(Records from a dataset)
=====
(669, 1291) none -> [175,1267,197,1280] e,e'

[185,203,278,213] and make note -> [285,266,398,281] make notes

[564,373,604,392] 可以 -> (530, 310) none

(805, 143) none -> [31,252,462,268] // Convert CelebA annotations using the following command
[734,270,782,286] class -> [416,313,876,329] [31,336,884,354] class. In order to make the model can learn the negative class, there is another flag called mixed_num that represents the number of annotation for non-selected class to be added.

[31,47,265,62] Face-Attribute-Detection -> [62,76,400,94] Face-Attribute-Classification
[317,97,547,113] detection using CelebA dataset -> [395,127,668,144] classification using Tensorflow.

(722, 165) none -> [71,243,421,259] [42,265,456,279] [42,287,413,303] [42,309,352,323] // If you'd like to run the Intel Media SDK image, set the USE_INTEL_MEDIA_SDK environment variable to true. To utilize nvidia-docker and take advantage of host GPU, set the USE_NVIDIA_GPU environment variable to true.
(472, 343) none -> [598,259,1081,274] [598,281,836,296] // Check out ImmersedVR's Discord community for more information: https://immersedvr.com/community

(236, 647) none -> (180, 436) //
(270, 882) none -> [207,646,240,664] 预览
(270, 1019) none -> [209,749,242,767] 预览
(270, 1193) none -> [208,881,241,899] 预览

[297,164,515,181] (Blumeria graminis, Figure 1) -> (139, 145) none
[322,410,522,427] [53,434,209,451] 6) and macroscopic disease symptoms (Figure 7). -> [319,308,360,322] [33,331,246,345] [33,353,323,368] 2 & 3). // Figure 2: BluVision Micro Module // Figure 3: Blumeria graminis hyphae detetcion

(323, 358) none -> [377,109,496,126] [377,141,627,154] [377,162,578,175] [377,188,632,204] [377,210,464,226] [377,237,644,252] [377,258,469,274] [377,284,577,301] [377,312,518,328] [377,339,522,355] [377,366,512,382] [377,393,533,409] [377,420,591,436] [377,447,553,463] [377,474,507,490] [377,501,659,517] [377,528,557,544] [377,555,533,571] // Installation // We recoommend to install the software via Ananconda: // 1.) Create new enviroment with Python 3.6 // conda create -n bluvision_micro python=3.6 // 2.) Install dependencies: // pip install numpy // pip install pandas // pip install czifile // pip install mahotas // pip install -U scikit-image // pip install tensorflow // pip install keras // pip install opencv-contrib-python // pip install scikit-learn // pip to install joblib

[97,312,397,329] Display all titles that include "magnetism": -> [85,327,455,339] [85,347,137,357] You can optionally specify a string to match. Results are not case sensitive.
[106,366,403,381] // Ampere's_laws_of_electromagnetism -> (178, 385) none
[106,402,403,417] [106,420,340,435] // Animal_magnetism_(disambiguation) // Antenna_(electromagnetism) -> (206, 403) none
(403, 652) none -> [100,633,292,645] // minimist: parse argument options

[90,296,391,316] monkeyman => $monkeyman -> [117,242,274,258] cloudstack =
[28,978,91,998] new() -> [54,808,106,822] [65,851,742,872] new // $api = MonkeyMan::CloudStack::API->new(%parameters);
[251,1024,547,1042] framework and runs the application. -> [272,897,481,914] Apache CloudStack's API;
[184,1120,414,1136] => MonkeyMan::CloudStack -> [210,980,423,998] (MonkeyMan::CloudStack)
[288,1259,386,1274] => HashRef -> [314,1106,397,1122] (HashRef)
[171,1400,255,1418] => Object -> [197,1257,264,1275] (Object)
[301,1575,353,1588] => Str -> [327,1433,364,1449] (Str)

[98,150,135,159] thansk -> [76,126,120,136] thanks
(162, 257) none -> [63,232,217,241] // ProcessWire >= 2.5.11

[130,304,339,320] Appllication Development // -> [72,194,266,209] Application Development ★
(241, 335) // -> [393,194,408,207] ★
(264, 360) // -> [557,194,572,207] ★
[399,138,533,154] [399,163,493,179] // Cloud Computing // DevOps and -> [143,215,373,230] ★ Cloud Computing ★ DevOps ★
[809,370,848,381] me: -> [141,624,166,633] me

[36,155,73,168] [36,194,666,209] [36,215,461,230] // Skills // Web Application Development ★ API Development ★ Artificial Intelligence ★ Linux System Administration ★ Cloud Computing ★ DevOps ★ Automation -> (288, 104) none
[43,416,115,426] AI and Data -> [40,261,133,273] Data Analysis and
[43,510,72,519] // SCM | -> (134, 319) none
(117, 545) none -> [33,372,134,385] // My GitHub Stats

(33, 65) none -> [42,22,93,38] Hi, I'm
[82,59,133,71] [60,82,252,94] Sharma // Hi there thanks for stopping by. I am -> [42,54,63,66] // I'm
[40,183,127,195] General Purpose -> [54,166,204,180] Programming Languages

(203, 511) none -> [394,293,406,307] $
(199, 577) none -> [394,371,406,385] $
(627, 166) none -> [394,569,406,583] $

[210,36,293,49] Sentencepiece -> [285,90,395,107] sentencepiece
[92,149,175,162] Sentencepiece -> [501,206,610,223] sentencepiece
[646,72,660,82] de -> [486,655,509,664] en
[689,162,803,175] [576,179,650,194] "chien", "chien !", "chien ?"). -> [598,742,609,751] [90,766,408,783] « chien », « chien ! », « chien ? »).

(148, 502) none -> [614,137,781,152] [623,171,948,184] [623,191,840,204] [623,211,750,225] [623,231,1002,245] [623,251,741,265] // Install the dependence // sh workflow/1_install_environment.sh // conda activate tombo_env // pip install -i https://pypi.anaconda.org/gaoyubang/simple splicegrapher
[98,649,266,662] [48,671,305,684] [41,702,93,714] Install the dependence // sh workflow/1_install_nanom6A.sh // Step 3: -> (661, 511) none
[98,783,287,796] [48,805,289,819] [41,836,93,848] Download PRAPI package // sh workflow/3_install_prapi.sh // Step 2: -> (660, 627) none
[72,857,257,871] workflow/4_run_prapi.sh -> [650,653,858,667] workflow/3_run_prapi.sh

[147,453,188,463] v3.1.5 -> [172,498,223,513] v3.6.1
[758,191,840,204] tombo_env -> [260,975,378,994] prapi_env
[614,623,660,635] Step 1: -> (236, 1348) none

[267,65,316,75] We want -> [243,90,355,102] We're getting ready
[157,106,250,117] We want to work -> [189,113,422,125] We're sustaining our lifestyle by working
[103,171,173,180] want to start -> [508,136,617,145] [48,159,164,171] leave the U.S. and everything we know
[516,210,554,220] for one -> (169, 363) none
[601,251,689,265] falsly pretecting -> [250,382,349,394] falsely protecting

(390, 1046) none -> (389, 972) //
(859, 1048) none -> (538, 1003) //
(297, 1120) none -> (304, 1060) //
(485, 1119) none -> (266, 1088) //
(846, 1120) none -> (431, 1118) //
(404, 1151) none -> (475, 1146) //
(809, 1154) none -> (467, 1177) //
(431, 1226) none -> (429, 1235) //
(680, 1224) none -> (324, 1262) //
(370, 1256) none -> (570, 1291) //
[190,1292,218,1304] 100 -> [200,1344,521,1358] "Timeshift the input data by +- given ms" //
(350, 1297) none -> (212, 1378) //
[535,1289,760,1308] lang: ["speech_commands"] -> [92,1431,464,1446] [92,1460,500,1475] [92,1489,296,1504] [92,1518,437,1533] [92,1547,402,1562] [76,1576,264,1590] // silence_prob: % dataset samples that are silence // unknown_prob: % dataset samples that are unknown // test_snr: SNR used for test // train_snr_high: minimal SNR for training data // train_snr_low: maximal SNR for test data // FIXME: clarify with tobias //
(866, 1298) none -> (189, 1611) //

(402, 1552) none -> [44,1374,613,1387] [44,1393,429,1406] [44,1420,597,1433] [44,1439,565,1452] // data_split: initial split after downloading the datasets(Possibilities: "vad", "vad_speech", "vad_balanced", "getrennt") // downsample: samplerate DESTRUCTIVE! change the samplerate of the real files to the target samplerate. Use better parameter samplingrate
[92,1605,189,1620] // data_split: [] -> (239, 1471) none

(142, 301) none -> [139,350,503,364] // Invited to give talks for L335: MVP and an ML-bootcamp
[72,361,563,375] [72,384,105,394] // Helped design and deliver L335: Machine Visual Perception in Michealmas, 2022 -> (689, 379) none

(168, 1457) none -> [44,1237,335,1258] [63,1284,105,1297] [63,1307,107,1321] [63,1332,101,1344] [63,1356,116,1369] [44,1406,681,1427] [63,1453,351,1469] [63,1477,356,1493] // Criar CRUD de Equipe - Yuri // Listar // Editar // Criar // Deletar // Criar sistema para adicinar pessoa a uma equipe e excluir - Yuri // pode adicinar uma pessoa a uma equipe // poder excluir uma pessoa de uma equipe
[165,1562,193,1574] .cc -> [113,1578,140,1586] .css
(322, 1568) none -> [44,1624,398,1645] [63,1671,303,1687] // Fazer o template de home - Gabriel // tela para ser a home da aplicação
=====
Every line above from the line with "(404, 1151) none -> (475, 1146) //" to the line with "(866, 1298) none -> (189, 1611) //", both included, must be reproduced exactly, and no other line may appear.

(404, 1151) none -> (475, 1146) //
(809, 1154) none -> (467, 1177) //
(431, 1226) none -> (429, 1235) //
(680, 1224) none -> (324, 1262) //
(370, 1256) none -> (570, 1291) //
[190,1292,218,1304] 100 -> [200,1344,521,1358] "Timeshift the input data by +- given ms" //
(350, 1297) none -> (212, 1378) //
[535,1289,760,1308] lang: ["speech_commands"] -> [92,1431,464,1446] [92,1460,500,1475] [92,1489,296,1504] [92,1518,437,1533] [92,1547,402,1562] [76,1576,264,1590] // silence_prob: % dataset samples that are silence // unknown_prob: % dataset samples that are unknown // test_snr: SNR used for test // train_snr_high: minimal SNR for training data // train_snr_low: maximal SNR for test data // FIXME: clarify with tobias //
(866, 1298) none -> (189, 1611) //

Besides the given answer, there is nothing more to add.